**Prompt:**
Given the records below, the lines starting at the line with "Premal Shroff | Runs Revised: 3 -> 2" and ending at the line with "Jibin George | Runs Revised: 2 -> 6" should be output exactly, both end lines kept and pictures left out.
═══
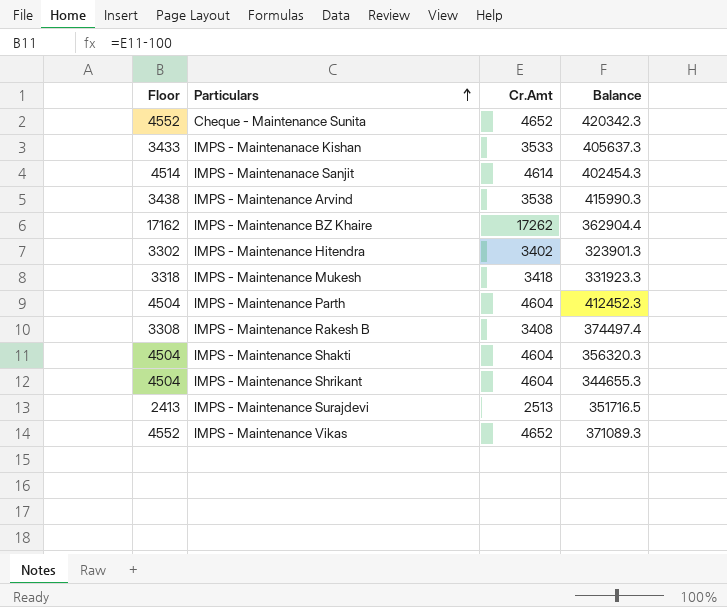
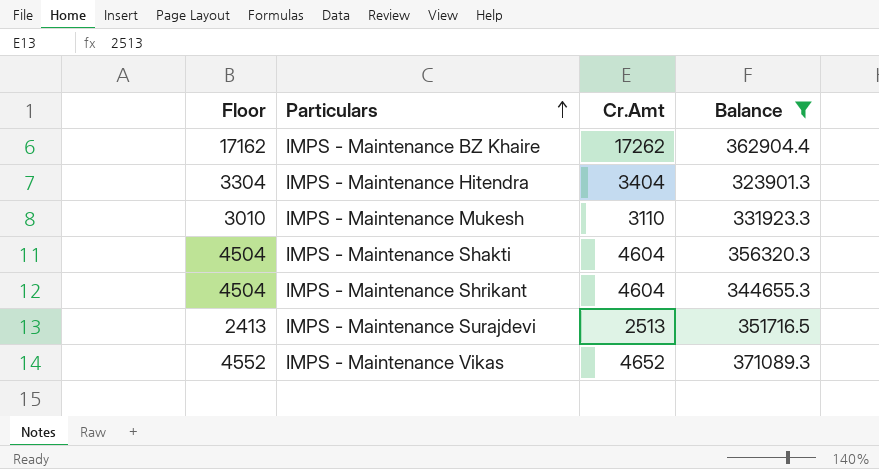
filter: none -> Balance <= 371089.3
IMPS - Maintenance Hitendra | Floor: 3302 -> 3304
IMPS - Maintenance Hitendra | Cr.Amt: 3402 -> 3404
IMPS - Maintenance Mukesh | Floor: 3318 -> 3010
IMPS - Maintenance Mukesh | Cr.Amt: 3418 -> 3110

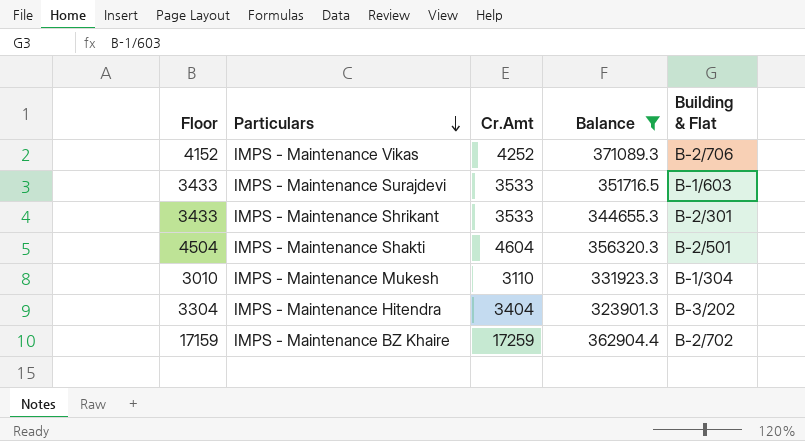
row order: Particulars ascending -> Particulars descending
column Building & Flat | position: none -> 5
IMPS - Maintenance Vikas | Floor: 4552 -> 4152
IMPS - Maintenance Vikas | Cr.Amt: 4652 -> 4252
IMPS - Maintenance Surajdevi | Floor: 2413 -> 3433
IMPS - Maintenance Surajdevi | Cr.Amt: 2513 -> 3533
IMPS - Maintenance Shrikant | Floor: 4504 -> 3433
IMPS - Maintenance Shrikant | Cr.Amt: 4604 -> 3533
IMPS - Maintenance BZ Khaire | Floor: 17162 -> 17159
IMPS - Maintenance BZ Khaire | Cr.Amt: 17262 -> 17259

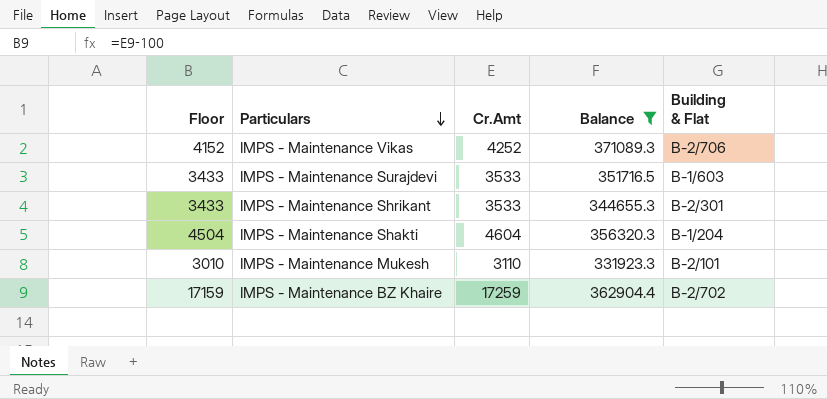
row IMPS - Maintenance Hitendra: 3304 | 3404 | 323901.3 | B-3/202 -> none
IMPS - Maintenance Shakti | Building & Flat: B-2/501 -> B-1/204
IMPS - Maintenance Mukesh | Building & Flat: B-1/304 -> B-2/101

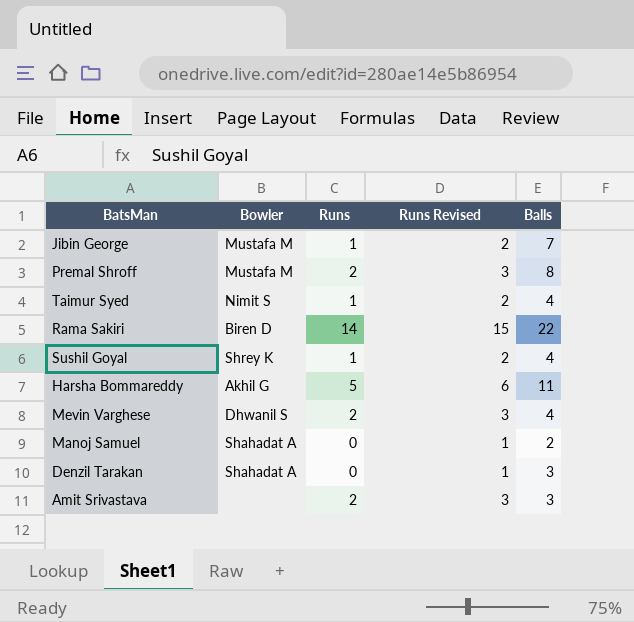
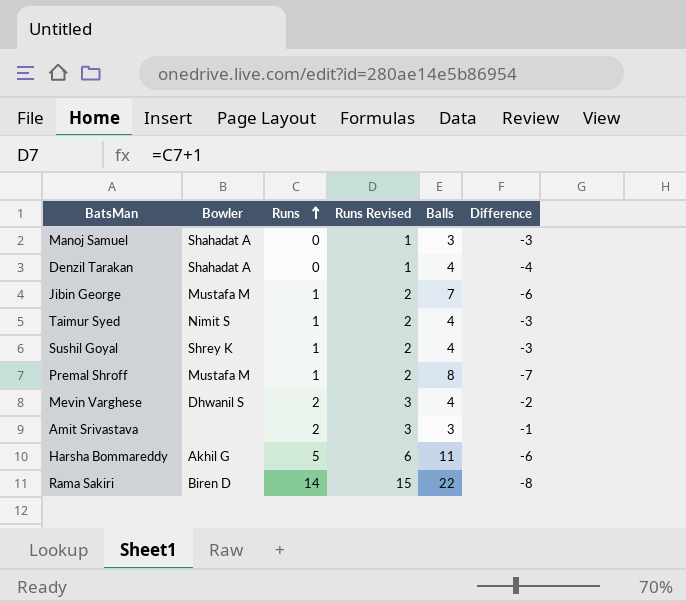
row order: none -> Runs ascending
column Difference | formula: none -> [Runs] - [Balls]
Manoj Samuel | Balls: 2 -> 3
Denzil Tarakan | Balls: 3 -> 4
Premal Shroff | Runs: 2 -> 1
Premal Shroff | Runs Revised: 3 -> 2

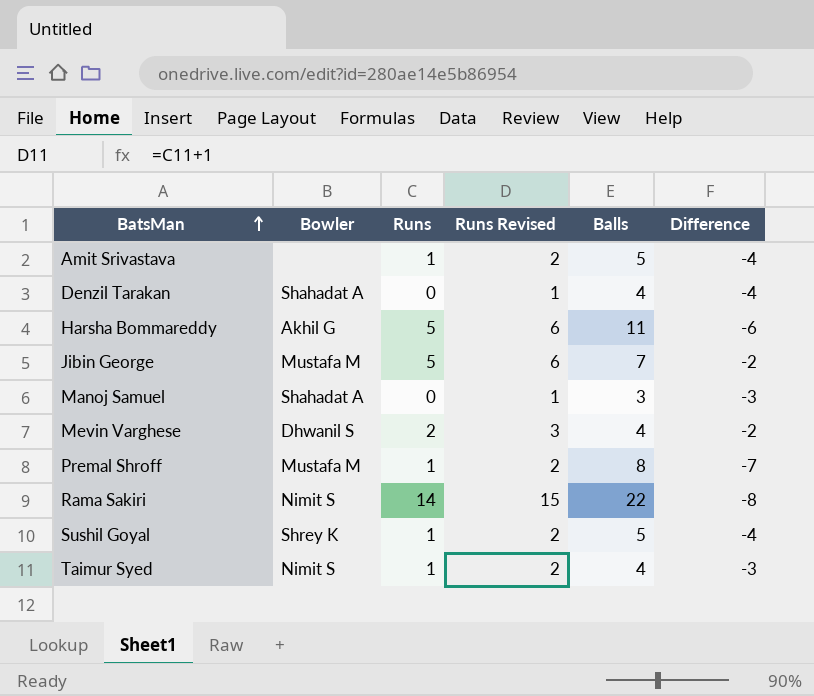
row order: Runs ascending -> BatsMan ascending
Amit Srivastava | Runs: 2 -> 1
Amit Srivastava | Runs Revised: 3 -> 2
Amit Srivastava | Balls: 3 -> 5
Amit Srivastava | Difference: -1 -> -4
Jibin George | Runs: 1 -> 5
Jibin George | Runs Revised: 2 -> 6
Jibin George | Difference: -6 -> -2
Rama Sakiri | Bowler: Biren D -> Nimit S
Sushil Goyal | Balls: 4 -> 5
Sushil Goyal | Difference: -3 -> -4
═══
**Solution to this exercise:**
Premal Shroff | Runs Revised: 3 -> 2

row order: Runs ascending -> BatsMan ascending
Amit Srivastava | Runs: 2 -> 1
Amit Srivastava | Runs Revised: 3 -> 2
Amit Srivastava | Balls: 3 -> 5
Amit Srivastava | Difference: -1 -> -4
Jibin George | Runs: 1 -> 5
Jibin George | Runs Revised: 2 -> 6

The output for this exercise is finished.